WORK TASK:
In the entries below, repeat only the lines between those holding "Dissox, 08/26/1981: none -> 4.7" and "1 juillet 1995: none -> 562", inclusive. Leave pictures out.
(Beginning of DATA UNDER STUDY)
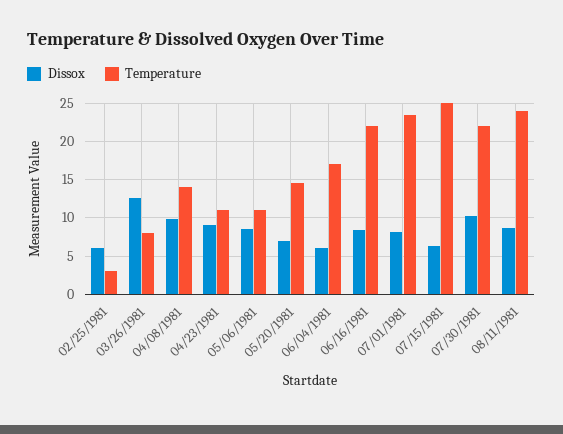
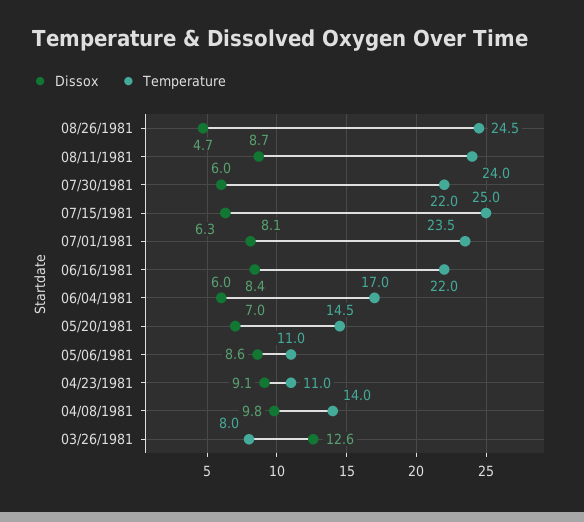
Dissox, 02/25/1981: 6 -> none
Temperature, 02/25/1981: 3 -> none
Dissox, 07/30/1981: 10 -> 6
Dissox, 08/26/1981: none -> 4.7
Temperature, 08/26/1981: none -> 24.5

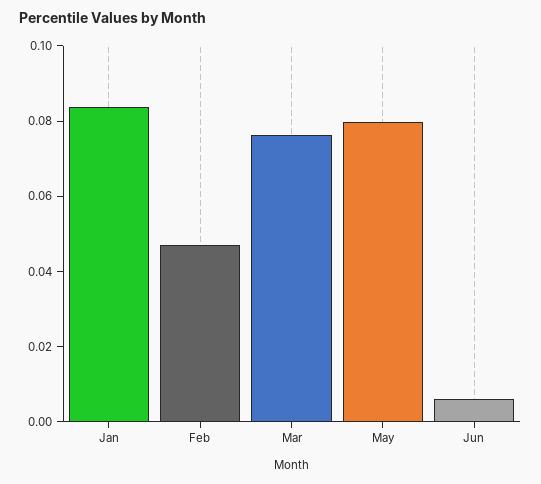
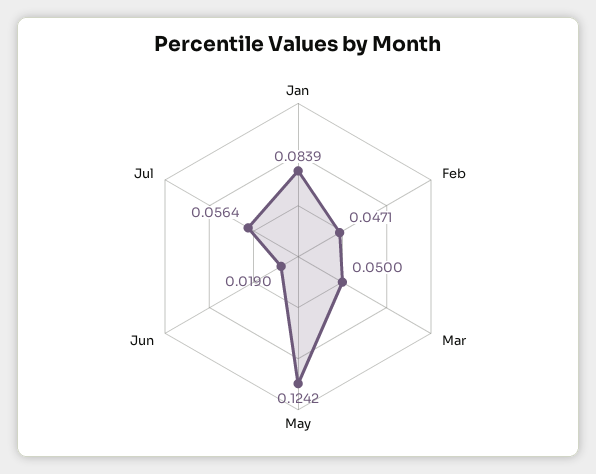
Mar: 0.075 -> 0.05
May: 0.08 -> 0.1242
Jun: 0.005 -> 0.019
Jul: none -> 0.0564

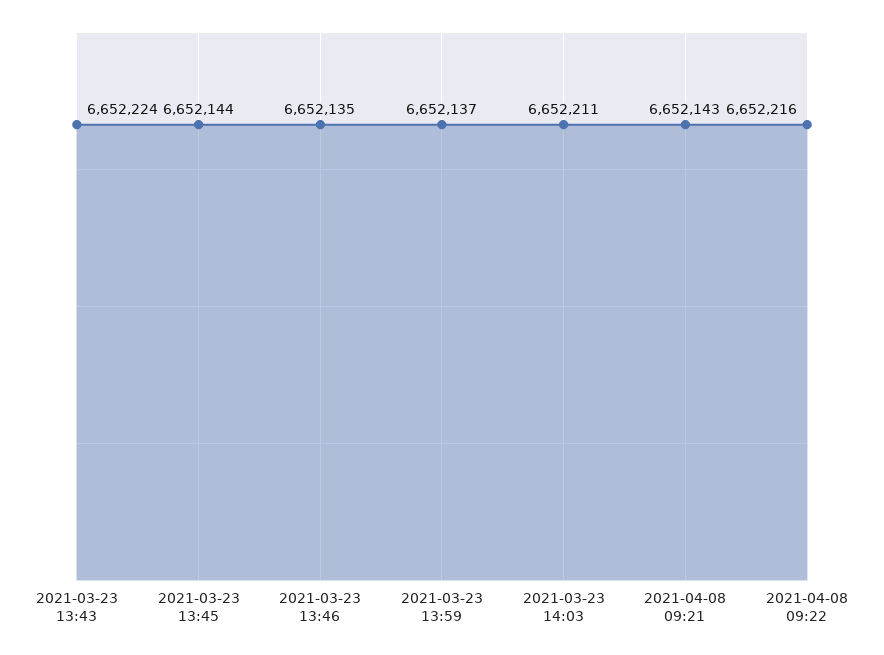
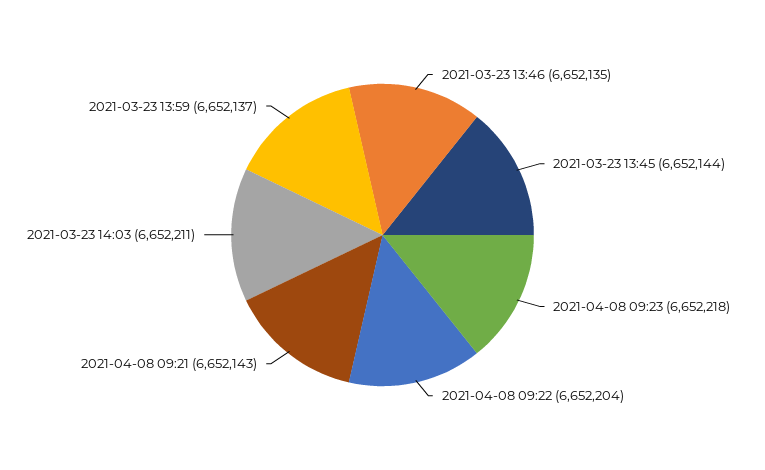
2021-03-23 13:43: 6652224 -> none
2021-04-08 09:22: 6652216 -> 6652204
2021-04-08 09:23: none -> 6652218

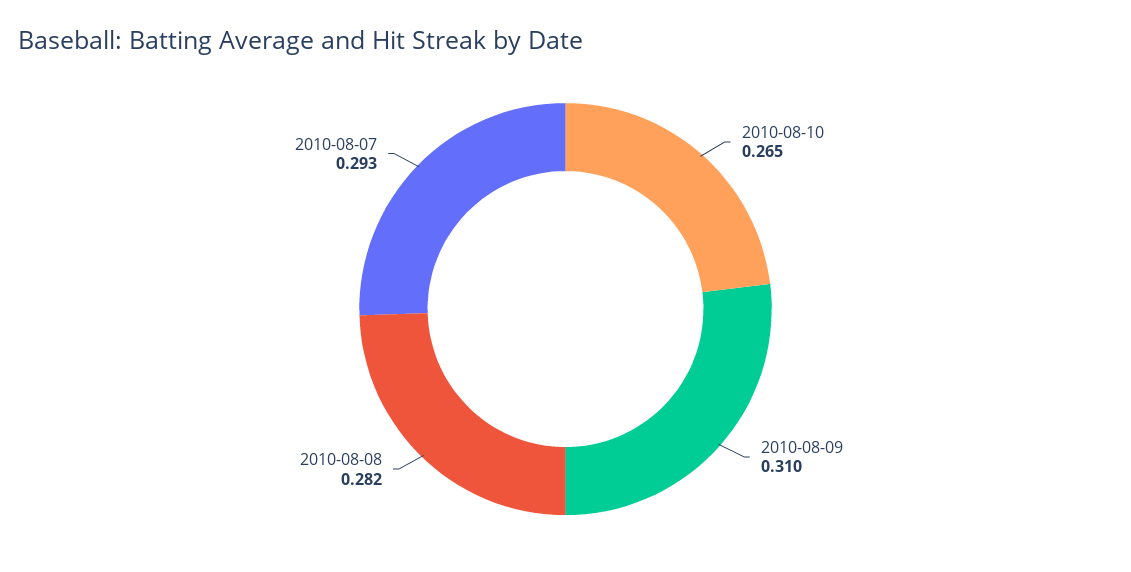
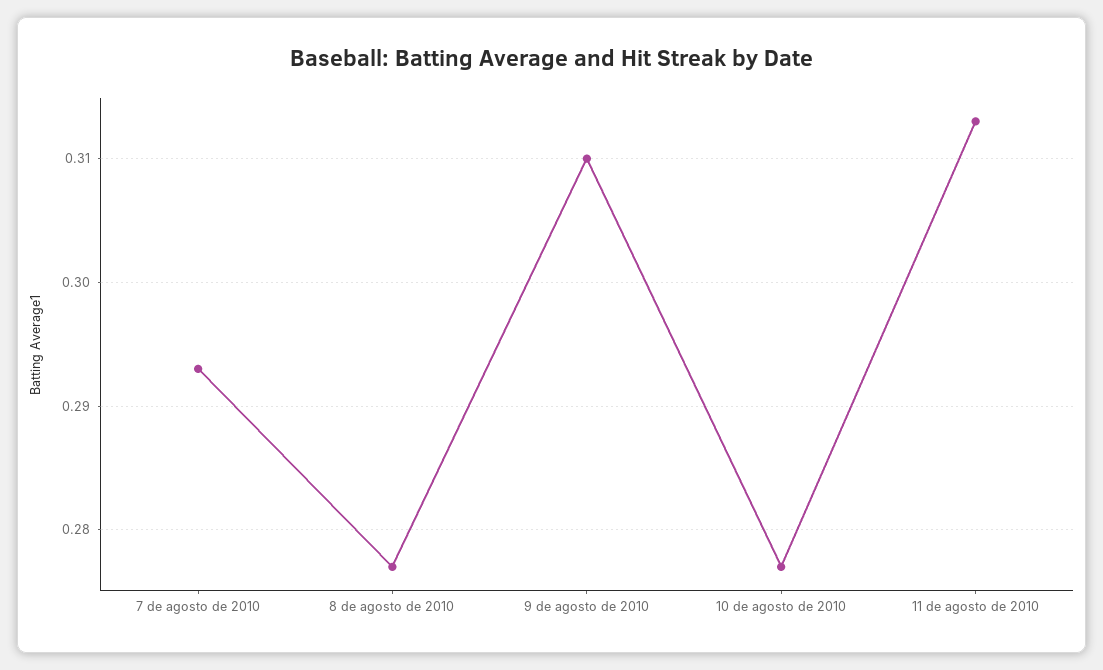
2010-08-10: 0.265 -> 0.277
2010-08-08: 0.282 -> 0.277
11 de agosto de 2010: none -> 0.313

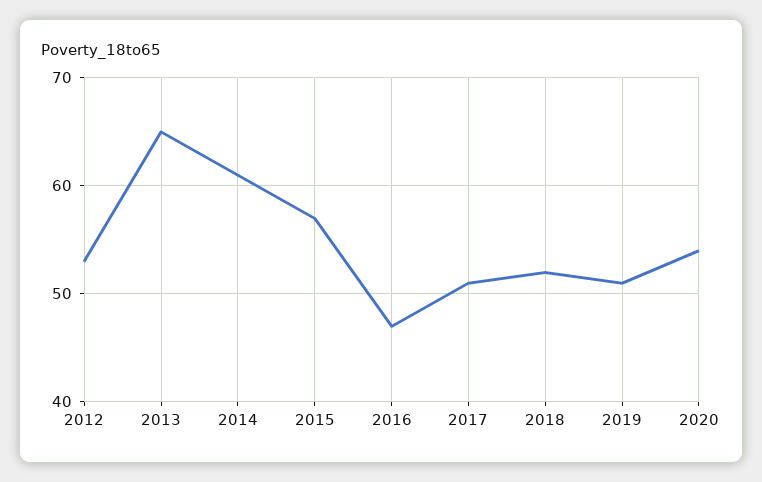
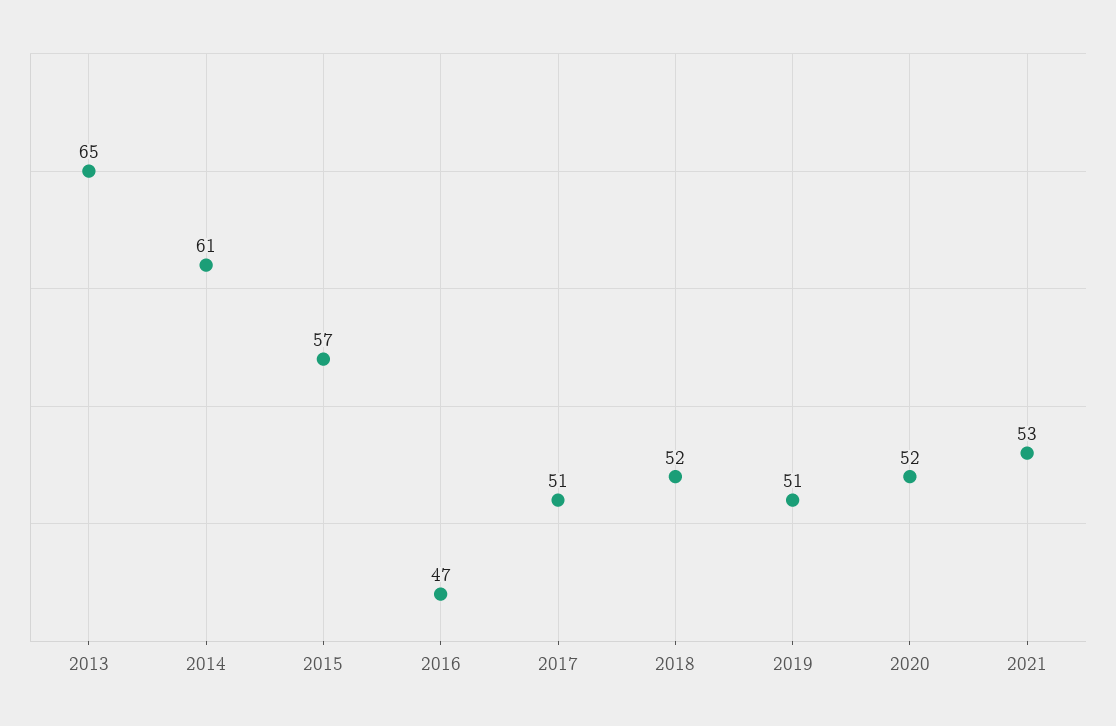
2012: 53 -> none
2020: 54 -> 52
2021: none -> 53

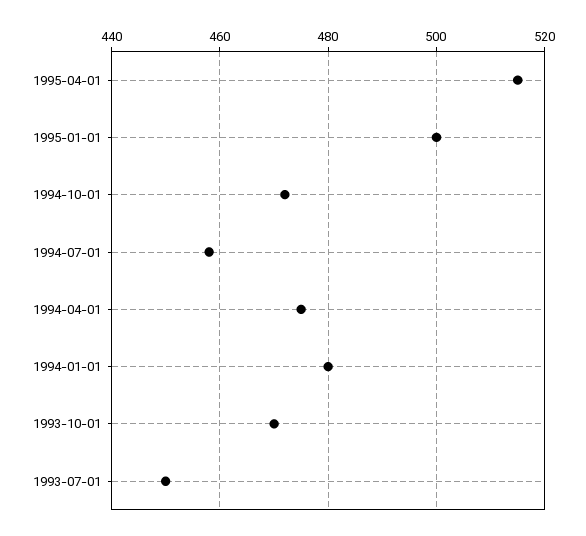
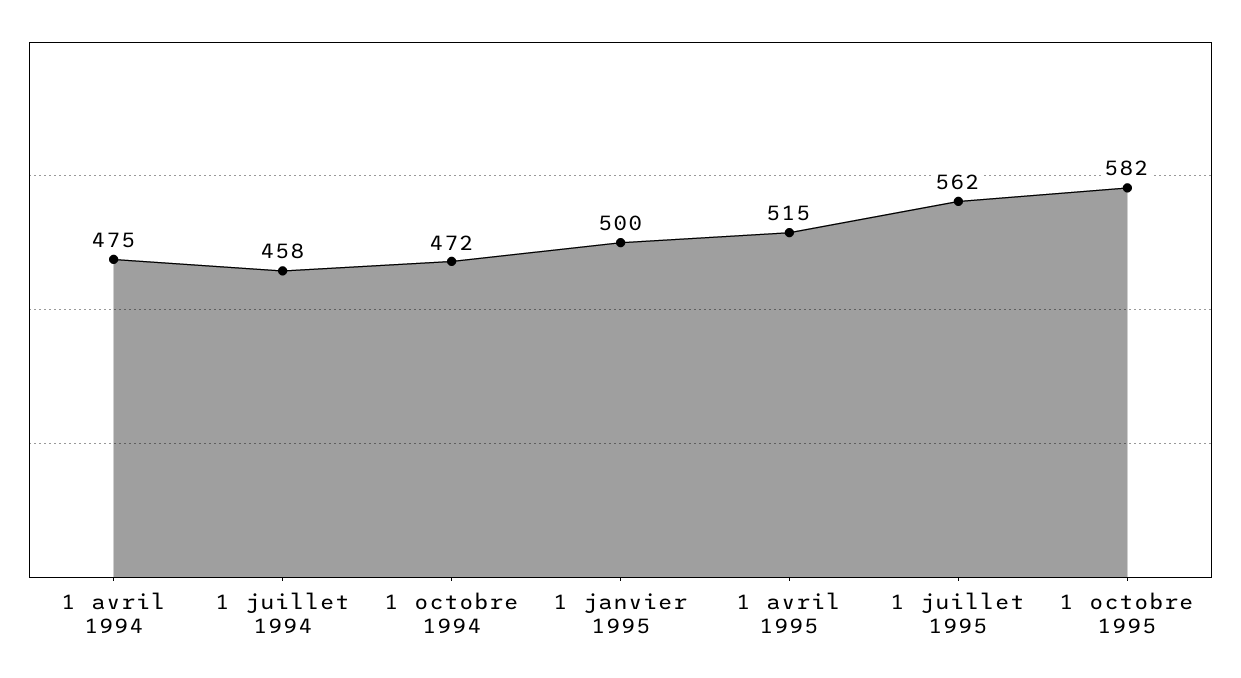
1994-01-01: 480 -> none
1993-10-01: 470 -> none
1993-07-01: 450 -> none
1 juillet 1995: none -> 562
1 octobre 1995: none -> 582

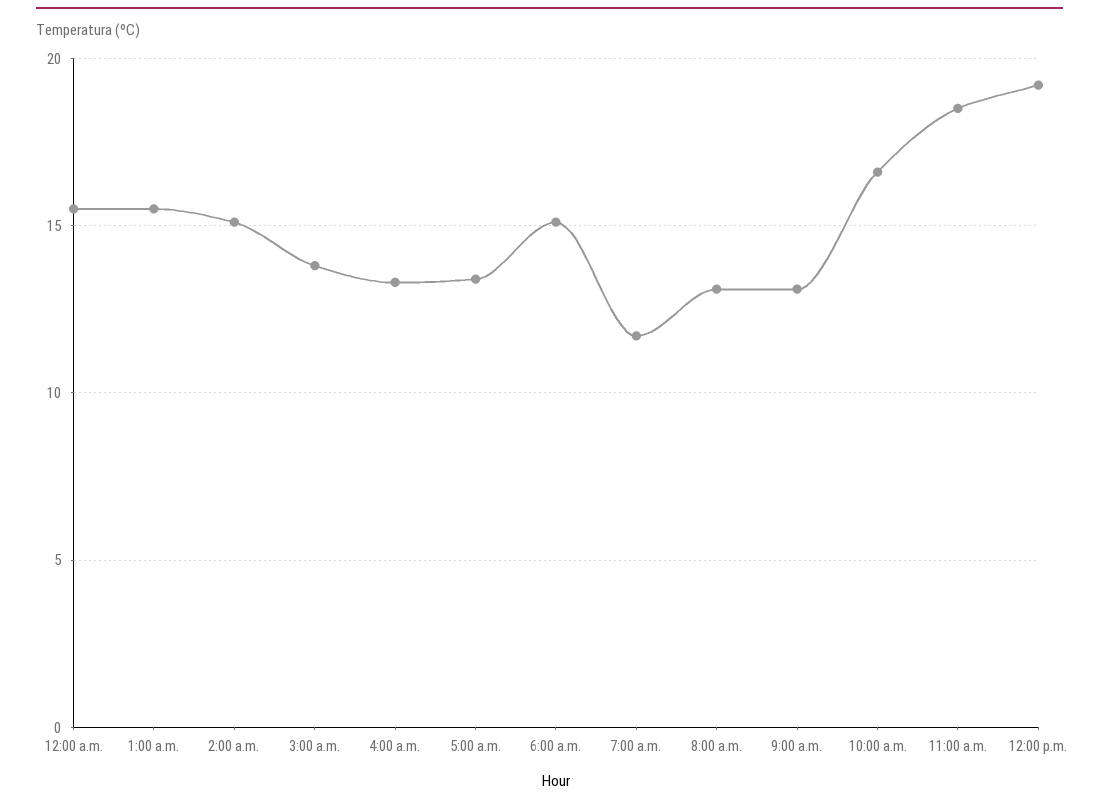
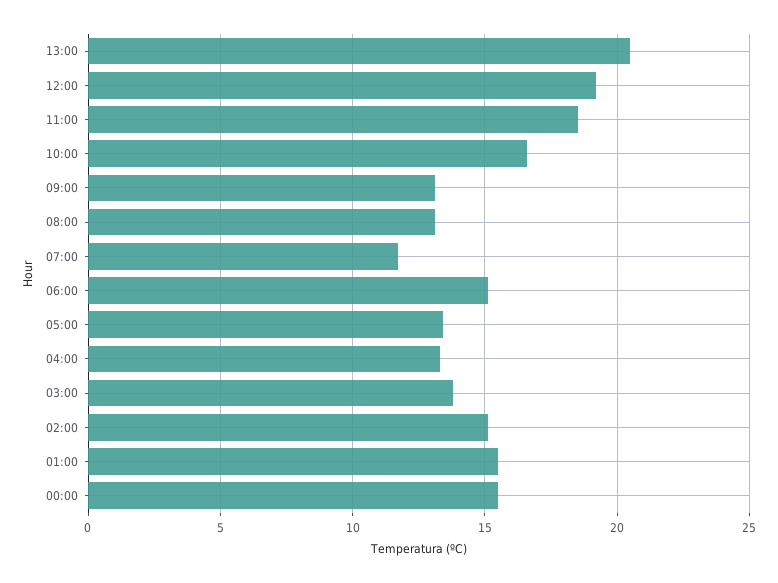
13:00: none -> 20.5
(End of DATA UNDER STUDY)
SOLVED EXERCISE:
Dissox, 08/26/1981: none -> 4.7
Temperature, 08/26/1981: none -> 24.5

Mar: 0.075 -> 0.05
May: 0.08 -> 0.1242
Jun: 0.005 -> 0.019
Jul: none -> 0.0564

2021-03-23 13:43: 6652224 -> none
2021-04-08 09:22: 6652216 -> 6652204
2021-04-08 09:23: none -> 6652218

2010-08-10: 0.265 -> 0.277
2010-08-08: 0.282 -> 0.277
11 de agosto de 2010: none -> 0.313

2012: 53 -> none
2020: 54 -> 52
2021: none -> 53

1994-01-01: 480 -> none
1993-10-01: 470 -> none
1993-07-01: 450 -> none
1 juillet 1995: none -> 562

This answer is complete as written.